* **What the exercise asks**:
Across the data below, count every line where the string "gbar" appears. Answer with the number alone.
·····
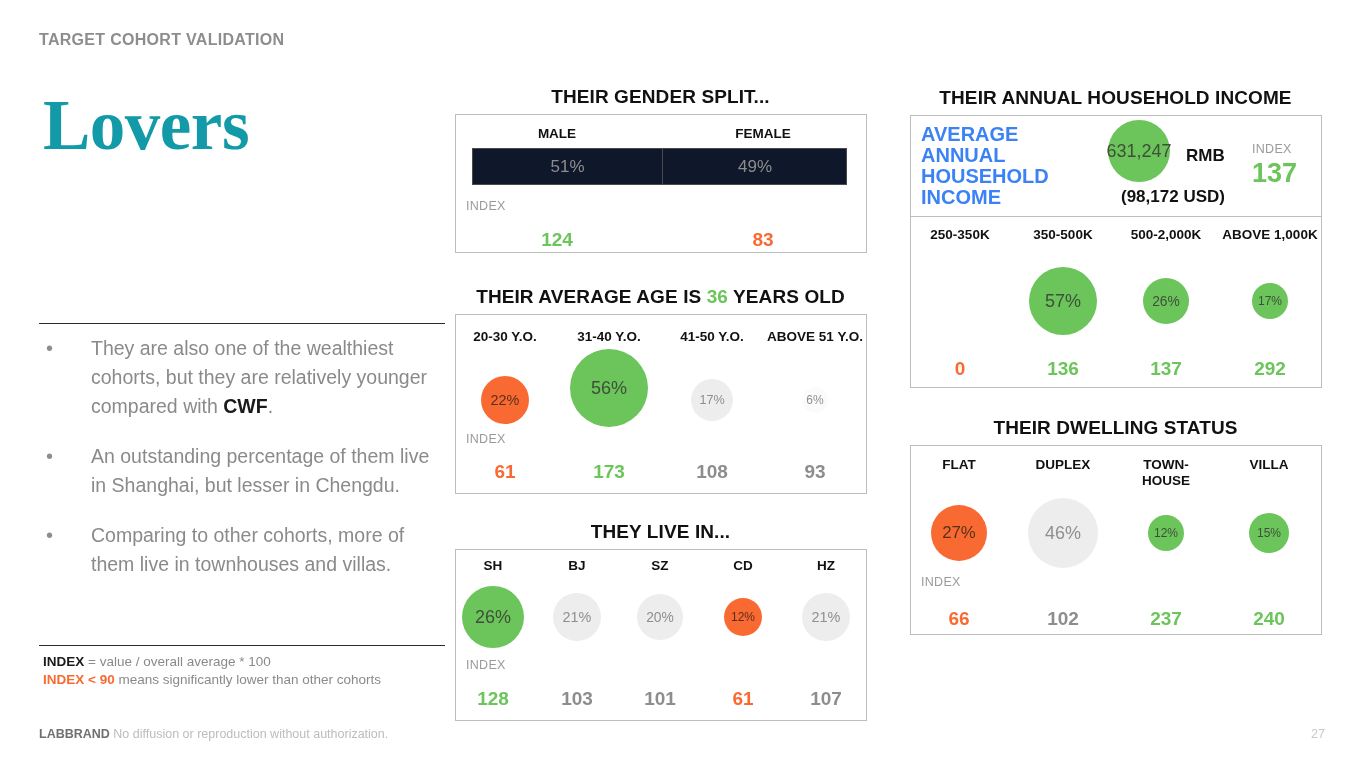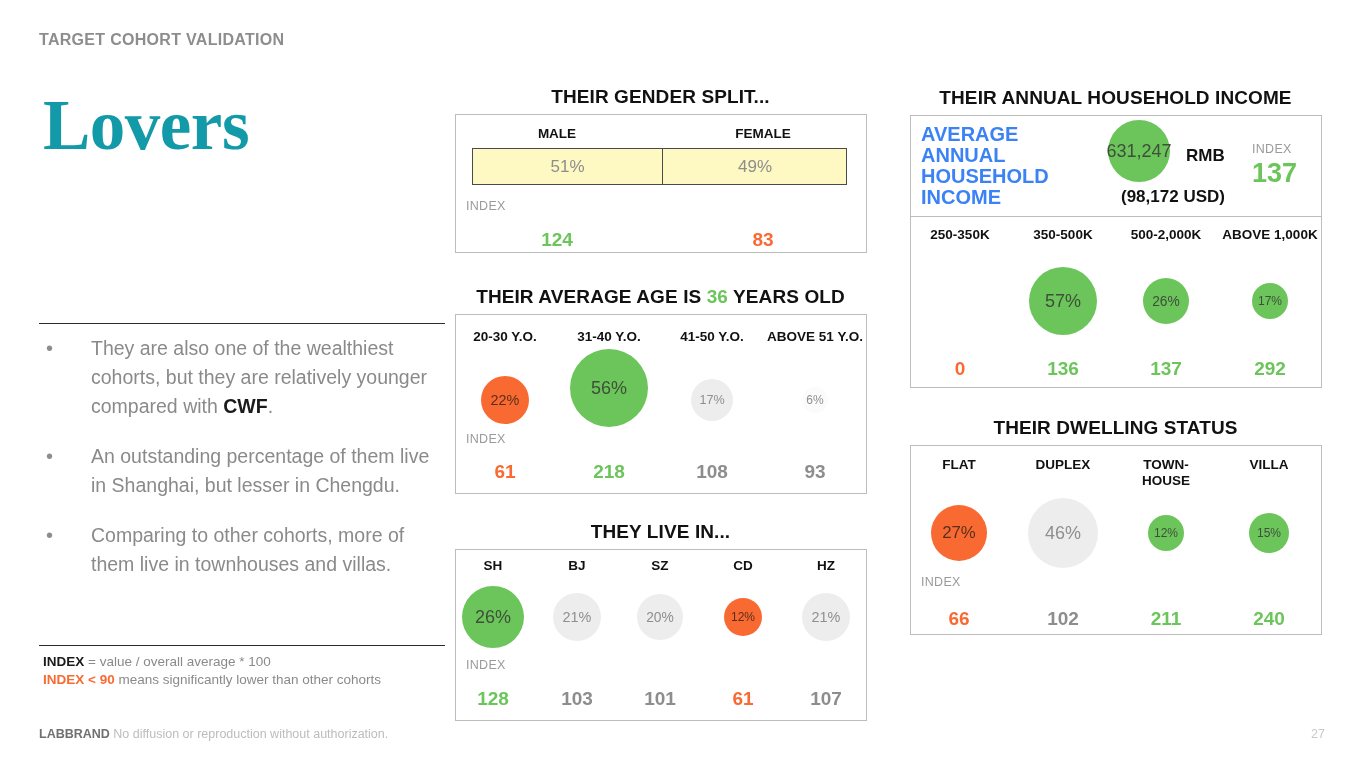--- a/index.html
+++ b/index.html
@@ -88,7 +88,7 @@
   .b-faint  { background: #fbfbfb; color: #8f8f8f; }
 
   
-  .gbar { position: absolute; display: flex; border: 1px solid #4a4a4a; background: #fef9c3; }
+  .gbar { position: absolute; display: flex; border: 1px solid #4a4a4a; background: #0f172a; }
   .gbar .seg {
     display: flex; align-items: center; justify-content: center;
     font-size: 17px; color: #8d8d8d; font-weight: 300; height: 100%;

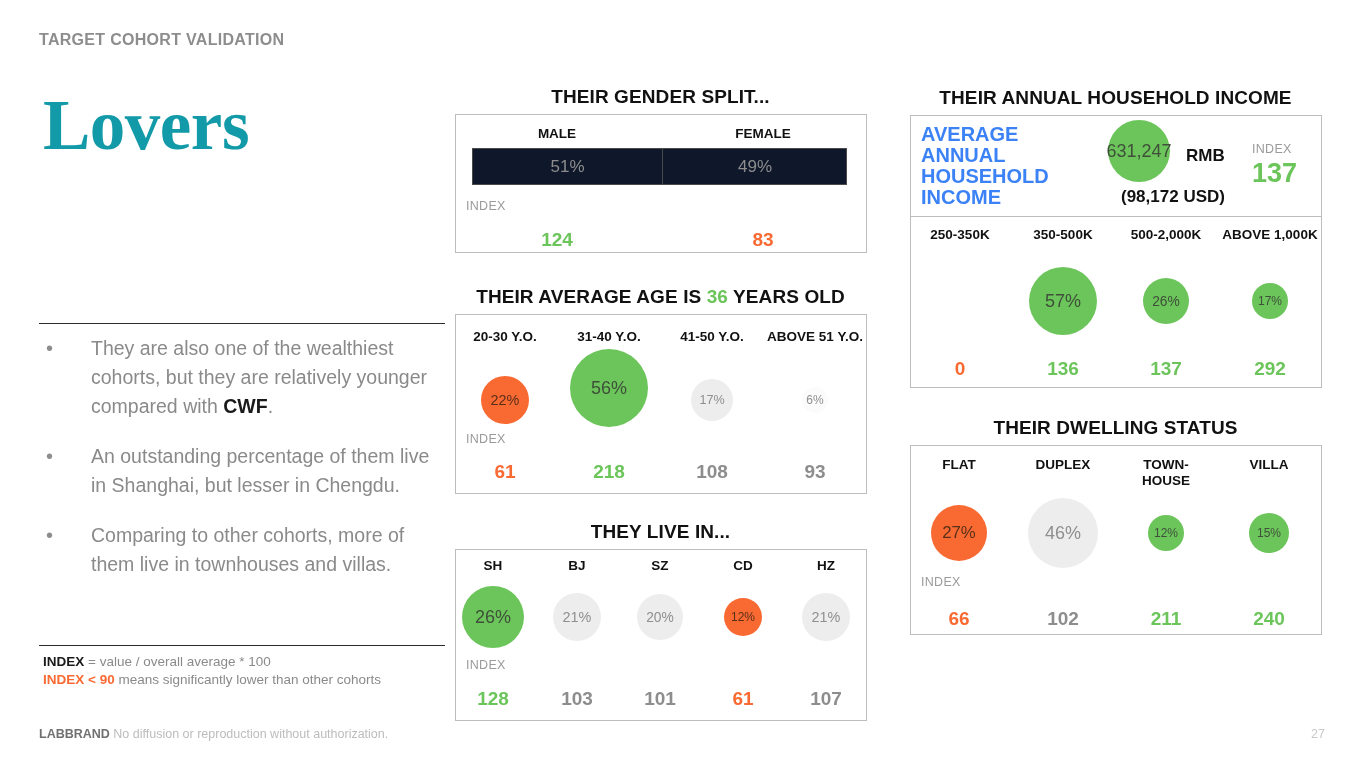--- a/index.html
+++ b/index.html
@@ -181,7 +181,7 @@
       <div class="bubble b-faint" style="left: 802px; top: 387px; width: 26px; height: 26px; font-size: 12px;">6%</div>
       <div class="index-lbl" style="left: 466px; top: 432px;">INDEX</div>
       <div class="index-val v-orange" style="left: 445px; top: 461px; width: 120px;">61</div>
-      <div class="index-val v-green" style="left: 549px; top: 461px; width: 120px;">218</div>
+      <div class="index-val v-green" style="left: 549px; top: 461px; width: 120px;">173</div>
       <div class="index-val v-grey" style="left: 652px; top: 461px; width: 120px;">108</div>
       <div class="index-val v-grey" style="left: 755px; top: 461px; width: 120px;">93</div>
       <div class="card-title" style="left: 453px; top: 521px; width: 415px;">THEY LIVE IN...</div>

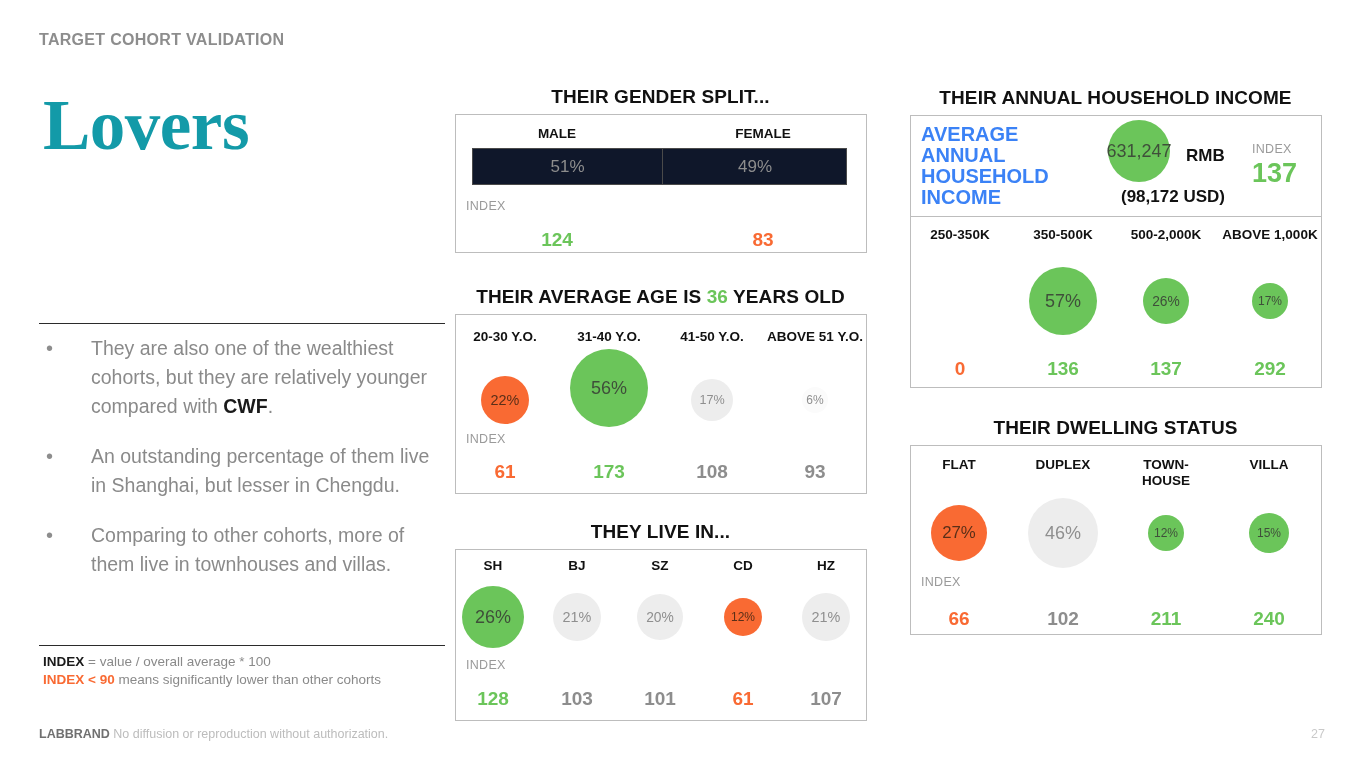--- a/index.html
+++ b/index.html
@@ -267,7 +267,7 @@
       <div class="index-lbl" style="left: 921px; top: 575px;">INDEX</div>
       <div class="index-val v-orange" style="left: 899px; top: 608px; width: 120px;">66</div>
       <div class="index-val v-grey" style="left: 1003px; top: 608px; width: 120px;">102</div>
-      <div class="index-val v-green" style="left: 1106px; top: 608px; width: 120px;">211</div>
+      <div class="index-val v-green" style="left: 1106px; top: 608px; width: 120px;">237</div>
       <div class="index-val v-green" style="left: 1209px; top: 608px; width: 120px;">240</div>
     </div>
·····
* **Your solution**:
3